[Data excerpts]:
·····

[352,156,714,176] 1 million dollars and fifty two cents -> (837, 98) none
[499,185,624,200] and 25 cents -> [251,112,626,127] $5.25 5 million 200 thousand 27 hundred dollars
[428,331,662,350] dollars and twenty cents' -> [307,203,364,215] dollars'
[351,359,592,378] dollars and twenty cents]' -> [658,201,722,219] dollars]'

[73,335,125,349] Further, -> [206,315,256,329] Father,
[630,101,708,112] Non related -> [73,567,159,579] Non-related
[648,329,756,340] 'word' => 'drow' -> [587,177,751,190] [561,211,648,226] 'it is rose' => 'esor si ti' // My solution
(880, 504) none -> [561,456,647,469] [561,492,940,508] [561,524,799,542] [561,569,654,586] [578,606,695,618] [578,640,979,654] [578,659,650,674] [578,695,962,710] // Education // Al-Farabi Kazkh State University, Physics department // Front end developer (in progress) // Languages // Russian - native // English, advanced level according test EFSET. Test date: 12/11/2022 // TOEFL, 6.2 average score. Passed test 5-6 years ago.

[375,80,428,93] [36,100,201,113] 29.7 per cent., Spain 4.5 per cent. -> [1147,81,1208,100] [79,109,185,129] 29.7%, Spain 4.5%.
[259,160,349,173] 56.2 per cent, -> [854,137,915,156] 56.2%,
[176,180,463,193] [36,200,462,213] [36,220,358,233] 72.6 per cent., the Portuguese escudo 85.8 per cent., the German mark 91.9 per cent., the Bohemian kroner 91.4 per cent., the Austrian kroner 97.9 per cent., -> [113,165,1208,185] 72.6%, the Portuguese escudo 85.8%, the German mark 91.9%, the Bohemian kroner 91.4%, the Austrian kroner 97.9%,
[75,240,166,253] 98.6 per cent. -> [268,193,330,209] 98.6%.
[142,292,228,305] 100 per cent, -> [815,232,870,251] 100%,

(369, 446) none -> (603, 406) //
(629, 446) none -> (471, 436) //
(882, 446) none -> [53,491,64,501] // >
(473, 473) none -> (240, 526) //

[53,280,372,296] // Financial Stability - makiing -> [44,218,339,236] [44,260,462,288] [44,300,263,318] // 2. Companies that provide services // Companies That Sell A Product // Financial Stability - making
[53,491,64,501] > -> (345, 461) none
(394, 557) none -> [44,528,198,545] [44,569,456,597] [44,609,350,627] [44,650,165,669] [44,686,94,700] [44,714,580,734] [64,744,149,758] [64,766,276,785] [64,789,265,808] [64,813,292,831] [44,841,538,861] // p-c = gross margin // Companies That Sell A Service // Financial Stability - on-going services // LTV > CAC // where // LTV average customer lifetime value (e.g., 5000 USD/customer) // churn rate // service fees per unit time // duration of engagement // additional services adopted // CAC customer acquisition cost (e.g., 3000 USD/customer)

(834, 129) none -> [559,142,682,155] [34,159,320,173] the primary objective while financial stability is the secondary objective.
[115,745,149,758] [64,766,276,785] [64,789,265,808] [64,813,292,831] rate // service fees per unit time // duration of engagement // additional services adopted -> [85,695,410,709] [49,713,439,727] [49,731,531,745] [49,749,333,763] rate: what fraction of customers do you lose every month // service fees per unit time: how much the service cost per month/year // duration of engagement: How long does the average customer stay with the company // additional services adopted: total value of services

·····

[What is needed]: Repeat, exactly as they stand above, the lines from the line with "(629, 446) none -> (471, 436) //" to the line with "(473, 473) none -> (240, 526) //", both lines included.

[Worked solution]:
(629, 446) none -> (471, 436) //
(882, 446) none -> [53,491,64,501] // >
(473, 473) none -> (240, 526) //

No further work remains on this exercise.